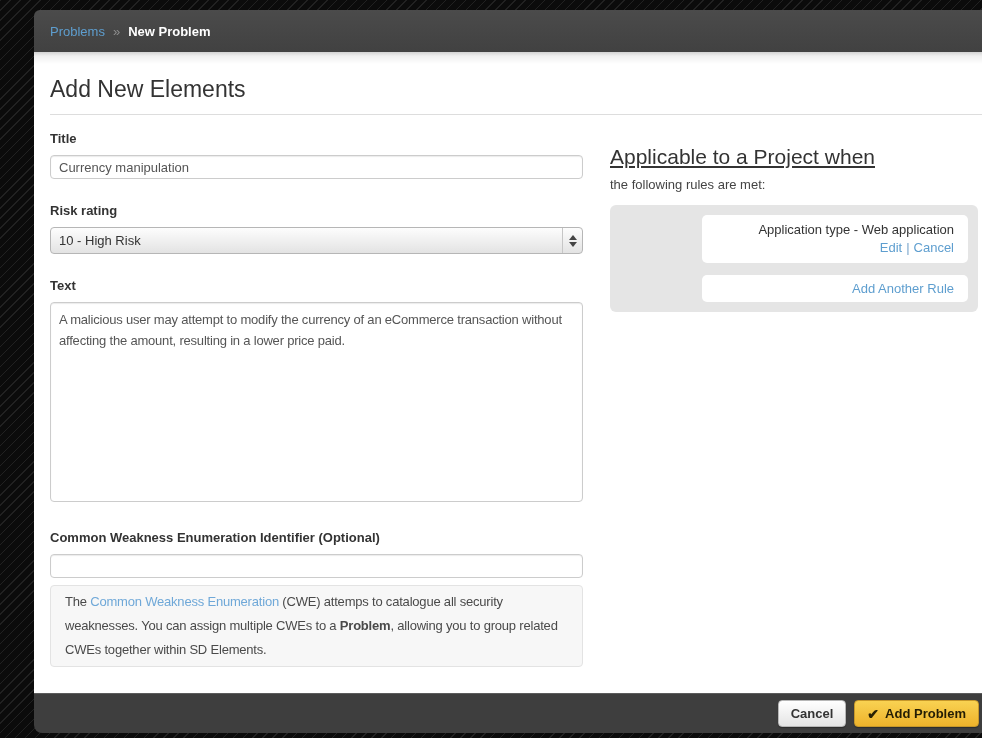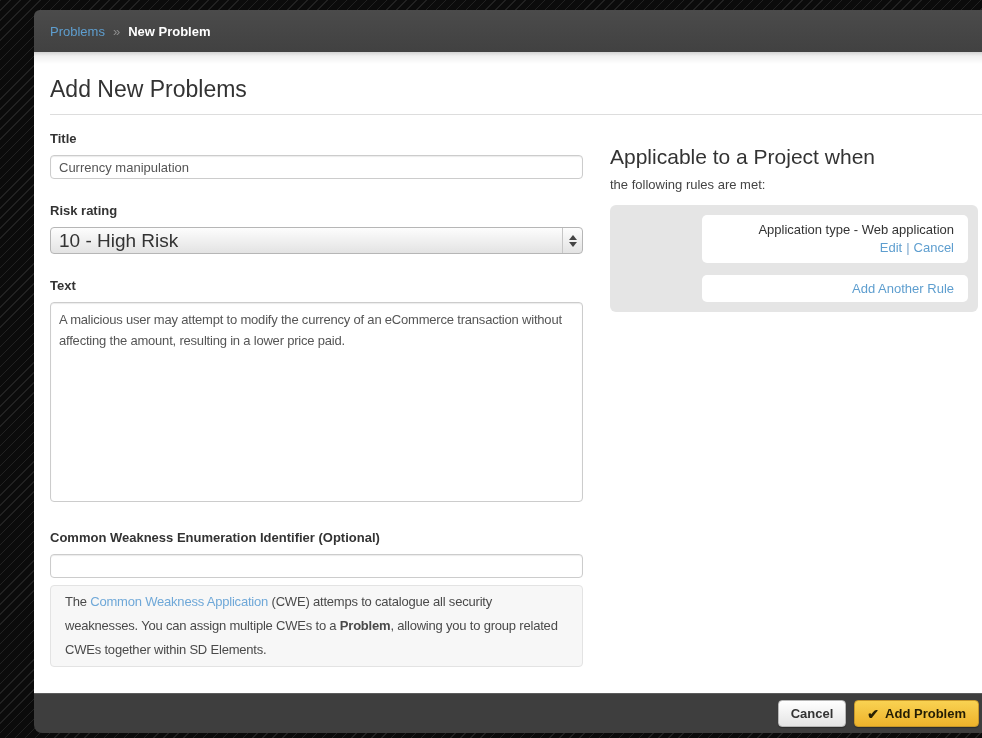--- a/index.html
+++ b/index.html
@@ -78,21 +78,21 @@
     border-radius: 4px;
     background: linear-gradient(180deg, #fdfdfd, #e3e3e3);
     display: flex;
     align-items: center;
     cursor: pointer;
     overflow: hidden;
   }
   .select-value {
     flex: 1;
     padding-left: 8px;
-    font-size: 19px;
+    font-size: 13px;
     color: #333333;
   }
   .select-arrows {
     width: 20px;
     align-self: stretch;
     border-left: 1px solid #c6c6c6;
     display: flex;
     flex-direction: column;
     align-items: center;
     justify-content: center;
@@ -127,20 +127,21 @@
     color: #4a4a4a;
   }
   .help-link { color: #6fa8d8; text-decoration: none; cursor: pointer; }
   .help-bold { font-weight: bold; }
   
   .rules-heading {
     font-size: 21px;
     font-weight: 400;
     color: #333333;
     line-height: 24px;
+    text-decoration: underline;
   }
   .rules-subheading {
     font-size: 13px;
     color: #444444;
     line-height: 16px;
     margin-top: 8px;
   }
   .rules-panel {
     margin-top: 12px;
     background: #e5e5e5;
@@ -210,21 +211,21 @@
 
 <div class="app">
 
   <div class="topbar">
     <a class="crumb-link">Problems</a>
     <span class="crumb-sep">»</span>
     <span class="crumb-current">New Problem</span>
   </div>
 
   <div class="content">
-    <h1 class="page-heading">Add New Problems</h1>
+    <h1 class="page-heading">Add New Elements</h1>
     <hr class="heading-divider">
 
     <div class="columns">
       <div class="left-col">
 
         <div class="field">
           <label class="field-label">Title</label>
           <input class="text-input" type="text" value="Currency manipulation" style="">
         </div>
 
@@ -241,21 +242,21 @@
 
         <div class="field">
           <label class="field-label">Text</label>
           <textarea class="textarea-input" style="">A malicious user may attempt to modify the currency of an eCommerce transaction without affecting the amount, resulting in a lower price paid.</textarea>
         </div>
 
         <div class="field">
           <label class="field-label">Common Weakness Enumeration Identifier (Optional)</label>
           <input class="text-input" type="text" value="" style="">
           <div class="help-box">
-            <span>The </span><a class="help-link">Common Weakness Application</a><span> (CWE) attemps to catalogue all security weaknesses. You can assign multiple CWEs to a </span><span class="help-bold">Problem</span><span>, allowing you to group related CWEs together within SD Elements.</span>
+            <span>The </span><a class="help-link">Common Weakness Enumeration</a><span> (CWE) attemps to catalogue all security weaknesses. You can assign multiple CWEs to a </span><span class="help-bold">Problem</span><span>, allowing you to group related CWEs together within SD Elements.</span>
           </div>
         </div>
 
       </div>
 
       <div class="right-col">
         <h2 class="rules-heading">Applicable to a Project when</h2>
         <div class="rules-subheading">the following rules are met:</div>
 
         <div class="rules-panel">

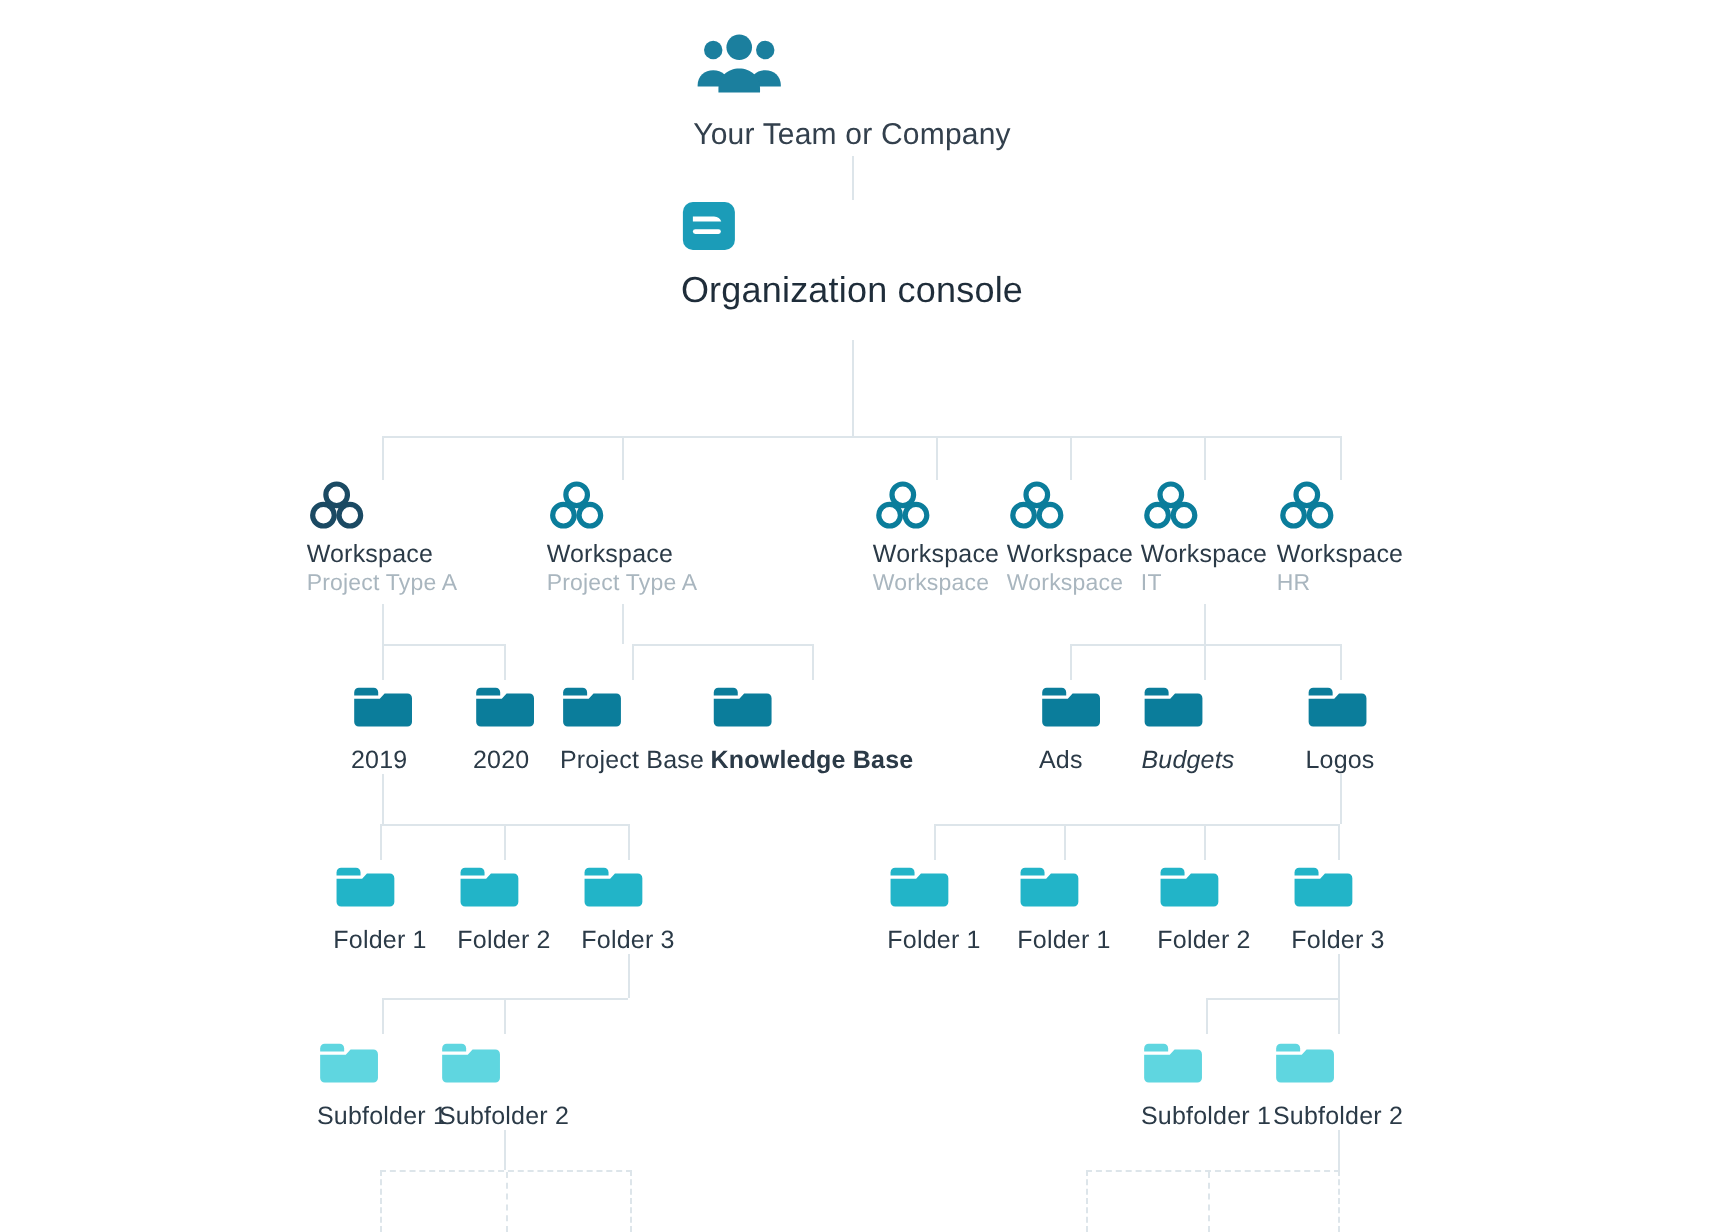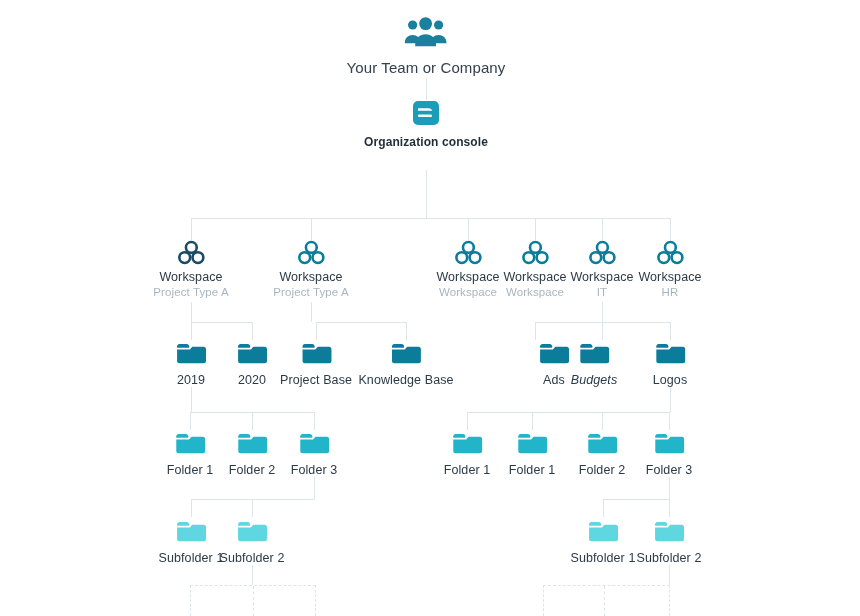--- a/index.html
+++ b/index.html
@@ -18,29 +18,29 @@
 
   
   .ghost {
     position: absolute;
     border: 1px dashed #dde5ea;
     border-bottom: none;
   }
   .ghost .gv { position: absolute; top: 0; width: 0; height: 100%; border-left: 1px dashed #dde5ea; }
 
   
-  .node { position: absolute; text-align: center; transform: translateX(-50%); }
+  .node { position: absolute; text-align: left; transform: translateX(-50%); }
   .node .ico { display: block; margin: 0 auto; line-height: 0; }
   .ttl { font-size: 12.5px; color: #2b3a47; white-space: nowrap; letter-spacing: .1px; }
   .sub { font-size: 11.5px; color: #a9b6bf; white-space: nowrap; margin-top: 2px; letter-spacing: .1px; }
 
   
   .root .ttl { font-size: 15px; color: #33404d; font-weight: 400; margin-top: 9px; }
   
-  .console .ttl { font-size: 12px; color: #1f2d3a; font-weight: 700; margin-top: 9px; }
+  .console .ttl { font-size: 18px; color: #1f2d3a; font-weight: 400; margin-top: 9px; }
   .console .sub { font-size: 12px; color: #b3bec6; margin-top: 4px; }
   
   .ws .ttl { margin-top: 4px; }
   
   .fd .ttl { margin-top: 7px; }
 </style>
 </head>
 <body>
 
 <div id="stage">
@@ -243,31 +243,31 @@
   <div class="node fd" style="left:316px; top:340px;">
     <span class="ico">
       <svg width="31" height="26" viewBox="0 0 31 26" aria-hidden="true">
         <path d="M1.6 6.2c0-1.3 1-2.3 2.3-2.3h7.4c1.3 0 2.3 1 2.3 2.3v1.6H1.6z" fill="#0b7d9b"></path>
         <path d="M1.6 9.4h12.8l2.4-2.6h11.4c1.3 0 2.3 1 2.3 2.3v11.9c0 1.3-1 2.3-2.3 2.3H3.9c-1.3 0-2.3-1-2.3-2.3z" fill="#0b7d9b"></path>
       </svg>
     </span>
     <div class="ttl">Project Base</div>
   </div>
 
-  <div class="node fd" style="left:406px; top:340px;">
+  <div class="node fd" style="left:406px; top:340px;font-weight:bold;">
     <span class="ico">
       <svg width="31" height="26" viewBox="0 0 31 26" aria-hidden="true">
         <path d="M1.6 6.2c0-1.3 1-2.3 2.3-2.3h7.4c1.3 0 2.3 1 2.3 2.3v1.6H1.6z" fill="#0b7d9b"></path>
         <path d="M1.6 9.4h12.8l2.4-2.6h11.4c1.3 0 2.3 1 2.3 2.3v11.9c0 1.3-1 2.3-2.3 2.3H3.9c-1.3 0-2.3-1-2.3-2.3z" fill="#0b7d9b"></path>
       </svg>
     </span>
     <div class="ttl">Knowledge Base</div>
   </div>
 
-  <div class="node fd" style="left:535px; top:340px;margin-left:19px;">
+  <div class="node fd" style="left:535px; top:340px;">
     <span class="ico">
       <svg width="31" height="26" viewBox="0 0 31 26" aria-hidden="true">
         <path d="M1.6 6.2c0-1.3 1-2.3 2.3-2.3h7.4c1.3 0 2.3 1 2.3 2.3v1.6H1.6z" fill="#0b7d9b"></path>
         <path d="M1.6 9.4h12.8l2.4-2.6h11.4c1.3 0 2.3 1 2.3 2.3v11.9c0 1.3-1 2.3-2.3 2.3H3.9c-1.3 0-2.3-1-2.3-2.3z" fill="#0b7d9b"></path>
       </svg>
     </span>
     <div class="ttl">Ads</div>
   </div>
 
   <div class="node fd" style="left:594px; top:340px;font-style:italic;">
══════════
Only the lines containing the string "security" are needed; pull them out of the records.

-            <span>The </span><a class="help-link">Common Weakness Application</a><span> (CWE) attemps to catalogue all security weaknesses. You can assign multiple CWEs to a </span><span class="help-bold">Problem</span><span>, allowing you to group related CWEs together within SD Elements.</span>
+            <span>The </span><a class="help-link">Common Weakness Enumeration</a><span> (CWE) attemps to catalogue all security weaknesses. You can assign multiple CWEs to a </span><span class="help-bold">Problem</span><span>, allowing you to group related CWEs together within SD Elements.</span>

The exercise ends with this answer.